In my tests of a commercial LDAP directory with a commercial RADIUS server accessing it I found that when under a load of 140 RADIUS requests per second it took just over 1.7s for each request to be satisfied. Let us assume for the sake of discussion that 0.2s was taken by the RADIUS server and 1.5s was taken by the LDAP directory. So this means that if there are 140 requests per second hitting the server and each one take 1.5s then 140*1.5 = 210 transactions in progress on average. I think that it is not feasible to have a single thread polling 210 transactions separately so we have a choice of either having separate threads blocking on each transaction or having a single thread which polls for LDAP responses and another thread which cancels LDAP queries if they take longer than the RADIUS timeout (if using synchronous calls then we can just set the timeout to be the RADIUS timeout).
The time taken to create threads is not a deciding factor. Linux 2.2.10 running on a Pentium233 can create and destroy a thread in about 300us according to my forktest program. Solaris running on a comparably quick SPARC machine can do this even faster (under 100us). Even if we end up having a 300us delay added to each transaction then I believe that's an acceptable overhead if it fixes other problems.
One issue that may be a deciding factor is the maximum number of threads that we can have running. On a default Linux 2.2.10 kernel it is 1023 (we can create 1022 threads which gives 1023 when we count the parent). If we have 200+ threads used for LDAP authentication before we start using threads for other purposes then I am concerned that 1023 is not enough.

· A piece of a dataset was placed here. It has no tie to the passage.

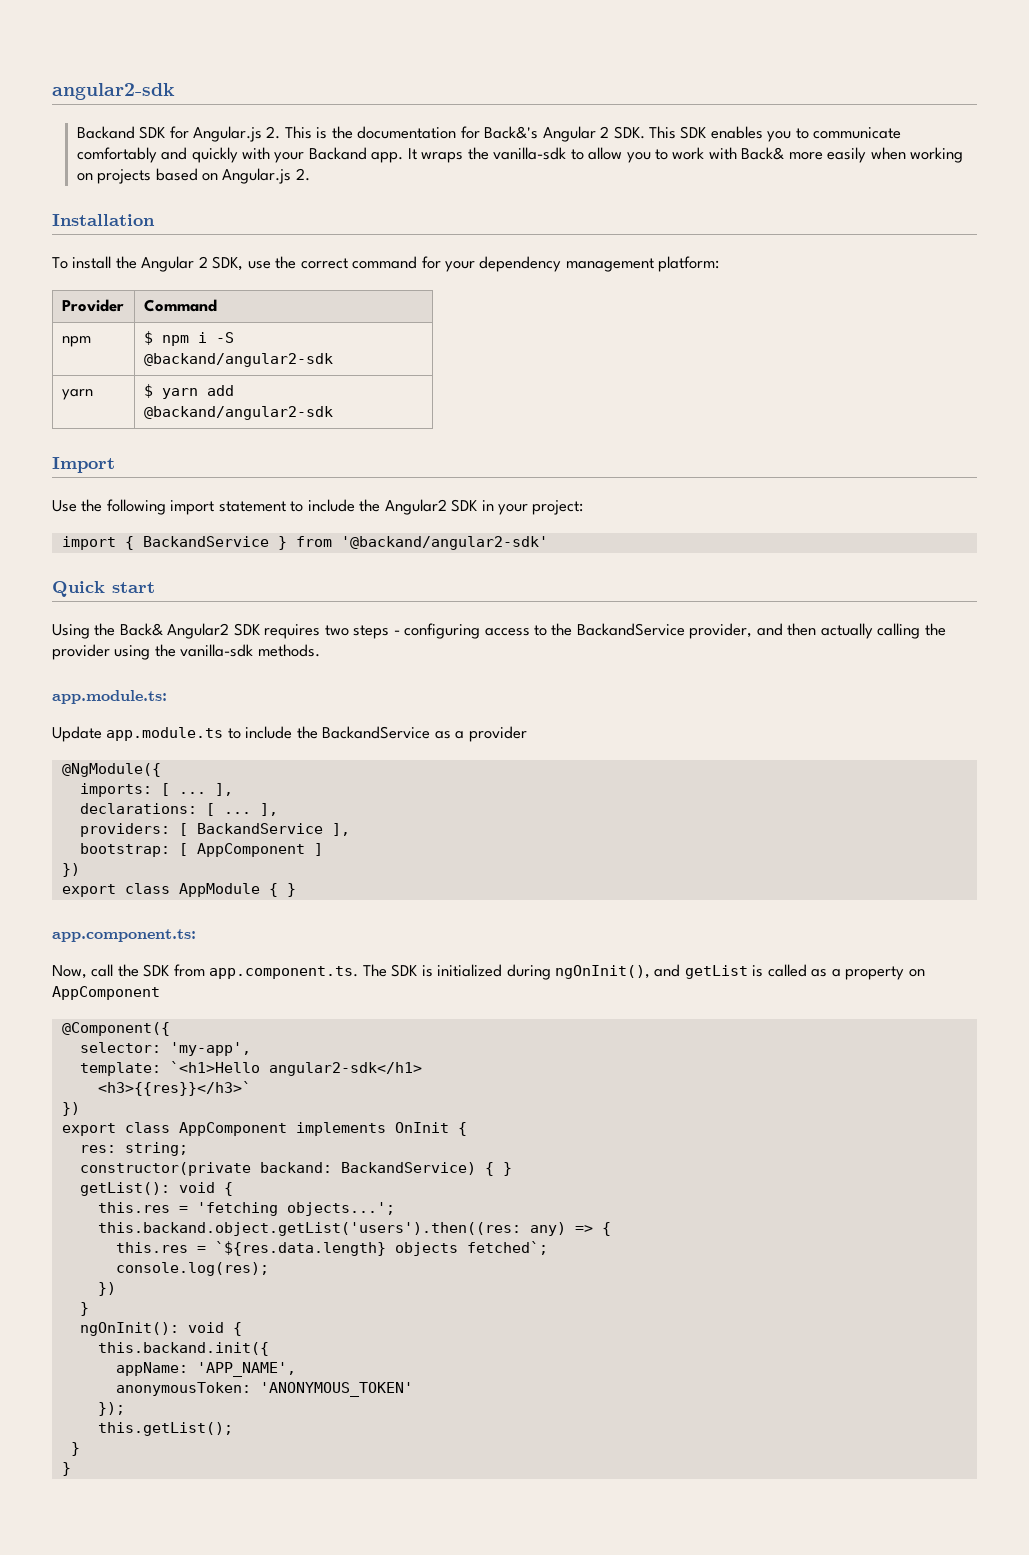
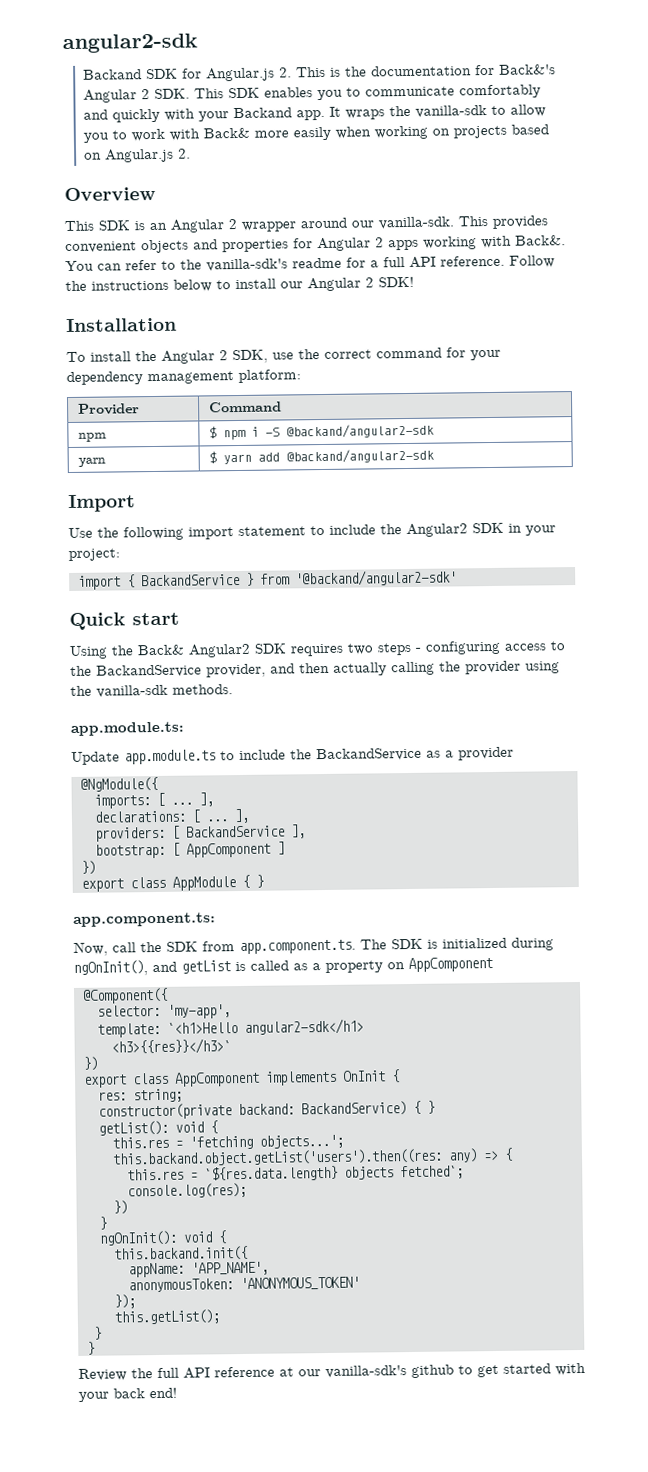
(310, 174) none -> [64,186,156,202] [64,215,548,233] [65,235,566,254] [65,255,555,272] [65,276,414,292] // Overview // This SDK is an Angular 2 wrapper around our vanilla-sdk. This provides convenient objects and properties for Angular 2 apps working with Back&. You can refer to the vanilla-sdk's readme for a full API reference. Follow the instructions below to install our Angular 2 SDK!
(71, 1469) none -> [78,1362,586,1381] [78,1387,177,1402] // Review the full API reference at our vanilla-sdk's github to get started with your back end!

The other option is to have one thread for listening to RADIUS requests and issuing LDAP asynchronous search requests. Then we have another thread for reading the LDAP responses (hopefully the LDAP API will allow us to do a blocking request for LDAP responses with a large timeout even when no transactions are in progress so the LDAP reader doesn't have to bother about whether there are any requests in progress). Then we would need to have a thread which checks for RADIUS timeouts and cancels transactions that take to long. The reader thread would be responsible for sending out RADIUS responses.
Interaction Between the Server and the Environment
When writing the log files the server will call stat() on the log file name every minute to see if it has been renamed (by comparing the inode number). If so then it will close the file handle that it has for the log (which may now refer to a deleted file or a file with another name) and open/create the new log file. This means that to run the end of day processing on the log file you just have to do "mv log old.log ; sleep 60 ; process old.log".
I recently attended a presentation on performance analysis from an SGI employee at the Conference of Australian Linux Users. I would like to add some hooks for performance analysis when someone writes some decent performance monitoring software for Linux. I plan to ask the SGI guy about what considerations I should make in the architecture of the program for this.